MEMS (Micro Electro Mechanical System) devices have been widely used in consumer electronics, medical treatment, and automobiles due to their small size, low cost, and good integration. The MEMS accelerometer is one of the most common MEMS devices at present, and is widely applied to smart phones, unmanned aerial vehicles, smart bracelets, weighing cars, somatosensory remote controllers and the like.

The current most mainstream MEMS accelerometer adopts a capacitive detection principle, and generally includes a sensitive unit part and a capacitance signal processing circuit part, wherein when the sensitive unit part is in an external acceleration environment, acceleration changes are converted into capacitance changes, and then the capacitance signal is converted into a voltage signal by the capacitance signal processing circuit, and then the voltage signal is converted into a digital form by an analog-to-digital converter so as to be compatible with various application environments.

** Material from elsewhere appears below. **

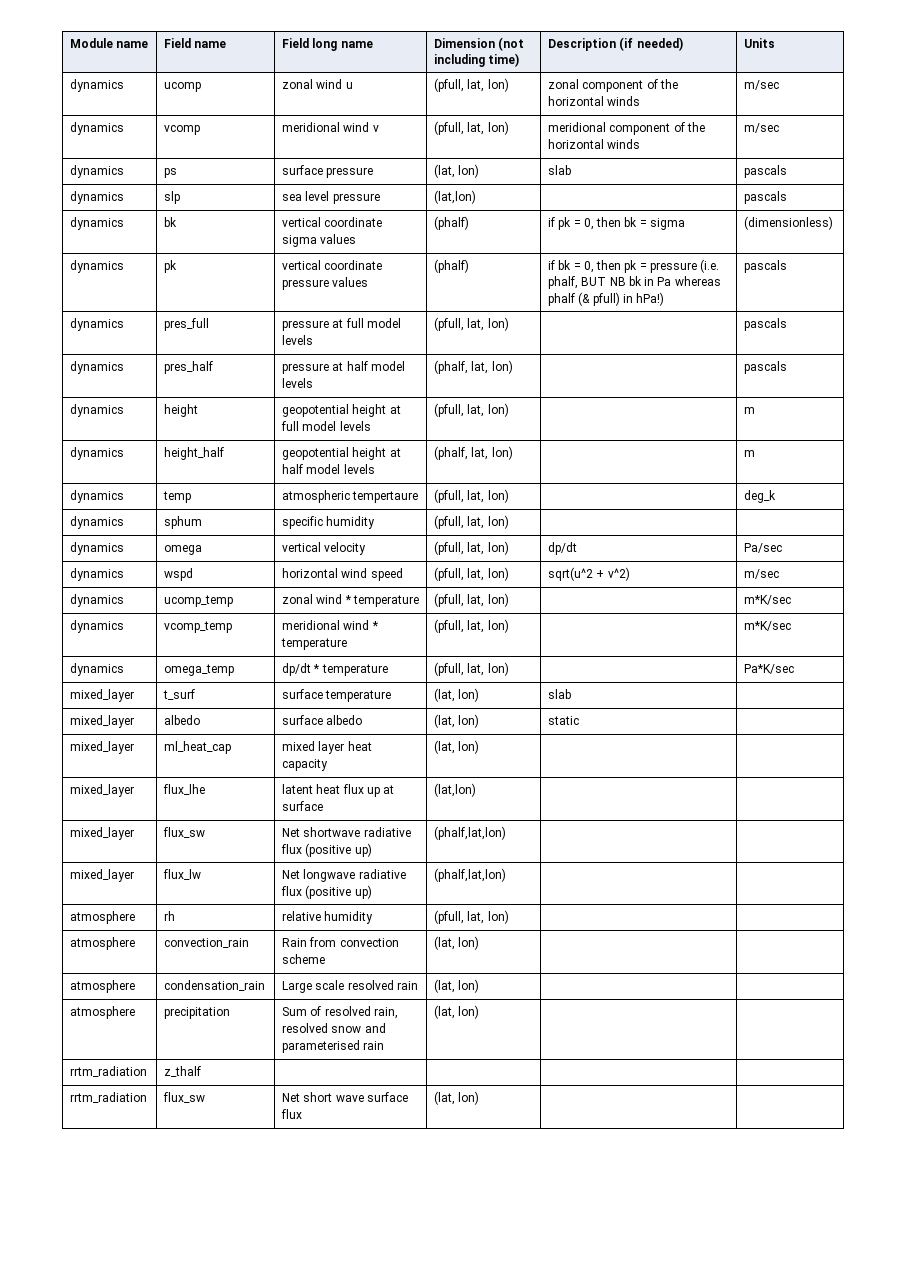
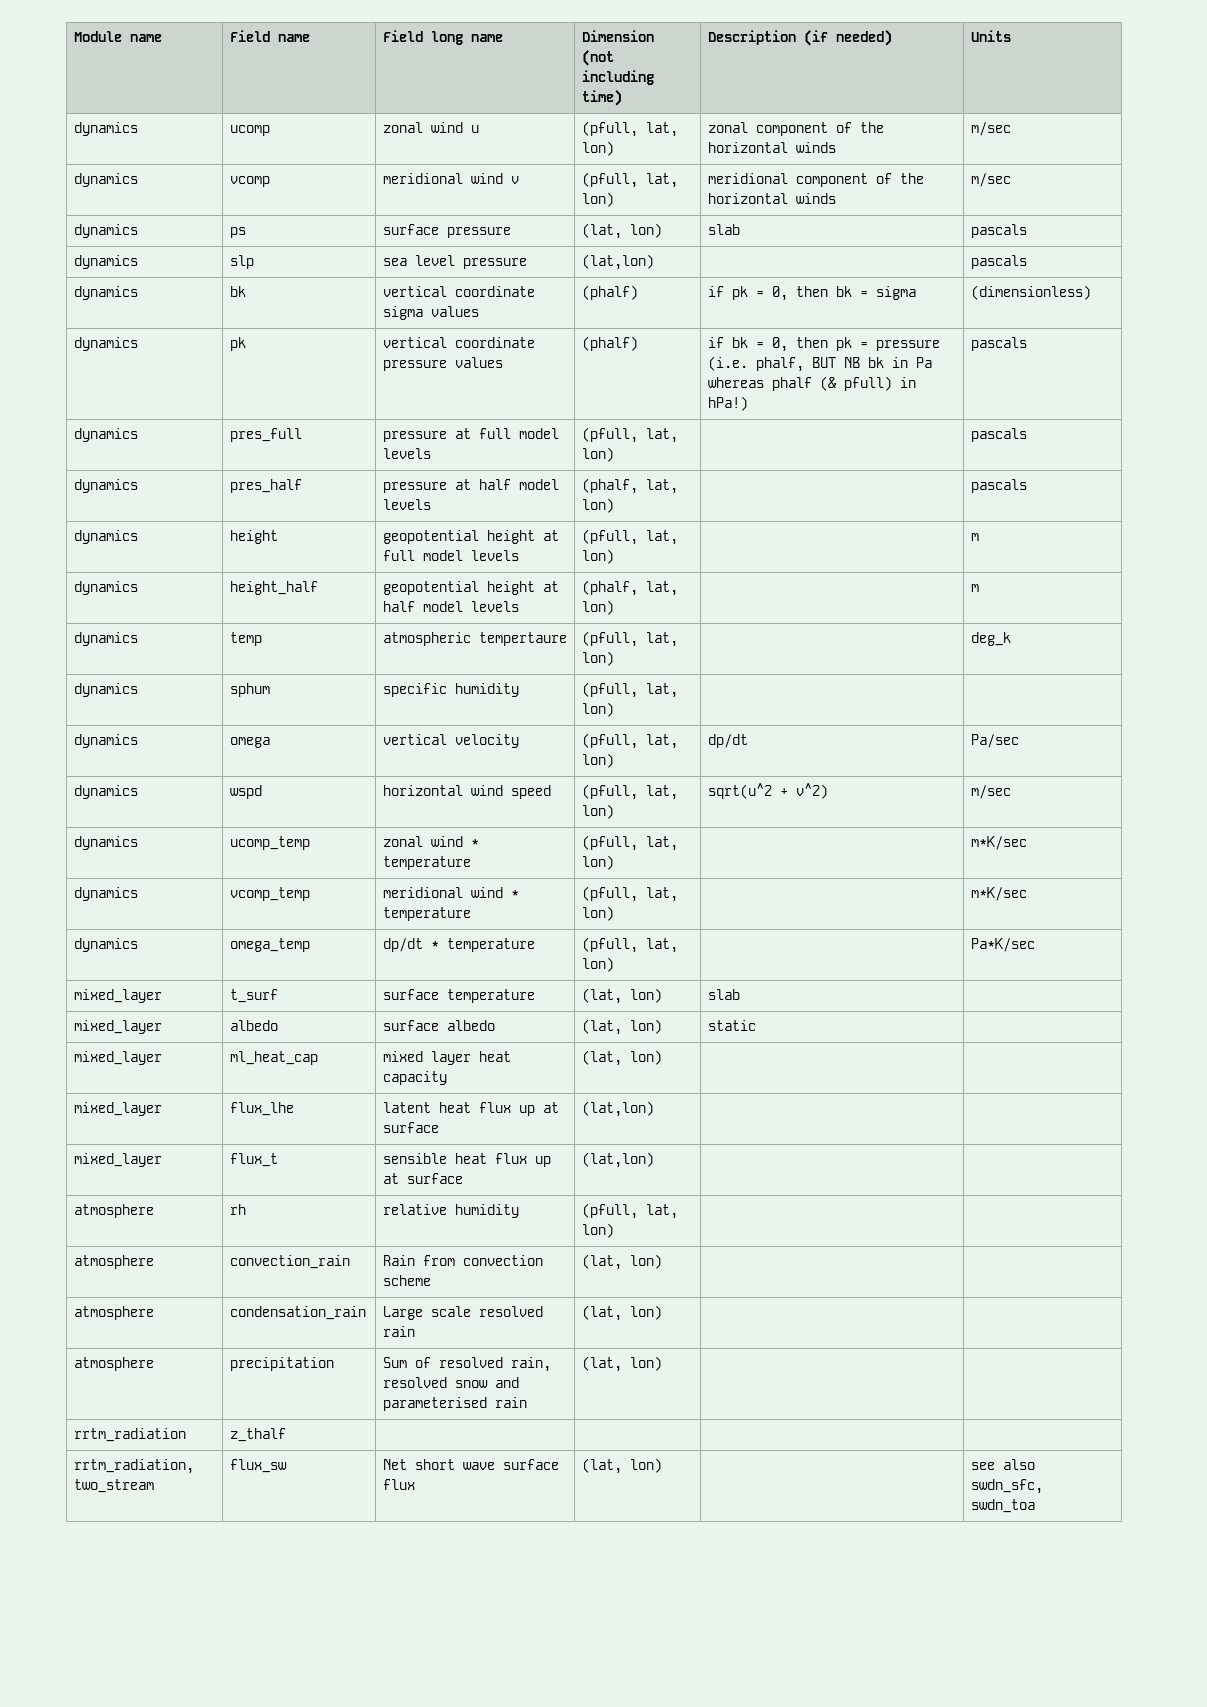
[163,827,206,838] [282,827,411,837] [281,843,372,857] [434,826,507,840] [70,869,135,882] [163,869,202,880] [282,869,406,882] [281,885,372,899] [434,868,507,882] flux_sw | Net shortwave radiative flux (positive up) | (phalf,lat,lon) | | // mixed_layer | flux_lw | Net longwave radiative flux (positive up) | (phalf,lat,lon) -> [229,1153,278,1167] [382,1153,551,1167] [382,1173,463,1184] [581,1152,654,1168] flux_t | sensible heat flux up at surface | (lat,lon)
[70,1092,148,1103] rrtm_radiation -> [73,1459,194,1474] [73,1479,154,1493] rrtm_radiation, two_stream
(480, 1098) none -> [970,1459,1035,1470] [970,1479,1043,1494] [970,1499,1035,1513] see also swdn_sfc, swdn_toa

The sensitive unit part typically comprises the following components: fixed anchor point, movable quality piece, elastic beam, detection broach. The movable mass block is connected to the fixed anchor point through the elastic beam, when the movable mass block is in an external acceleration environment, the movable mass block can generate displacement due to the influence of inertia force, and the moving amplitude of the movable mass block in different directions can be controlled by adjusting the rigidity. The detection comb teeth comprise a movable part and a fixed part, the movable part is overlapped with the fixed part, the overlapped part generates capacitance, the movable part is directly connected to the movable mass block, and the fixed part is connected to a fixed anchor point with different anchor point potentials connected with the movable mass block. When external acceleration is detected, the movable part of the detection comb teeth generates displacement along with the movable mass block, the fixed part does not move, the capacitance between the two parts of the detection comb teeth changes corresponding to the acceleration amplitude, and the sensitivity of the detection comb teeth shows that the change rate of the capacitance between the detection comb teeth along with the external acceleration.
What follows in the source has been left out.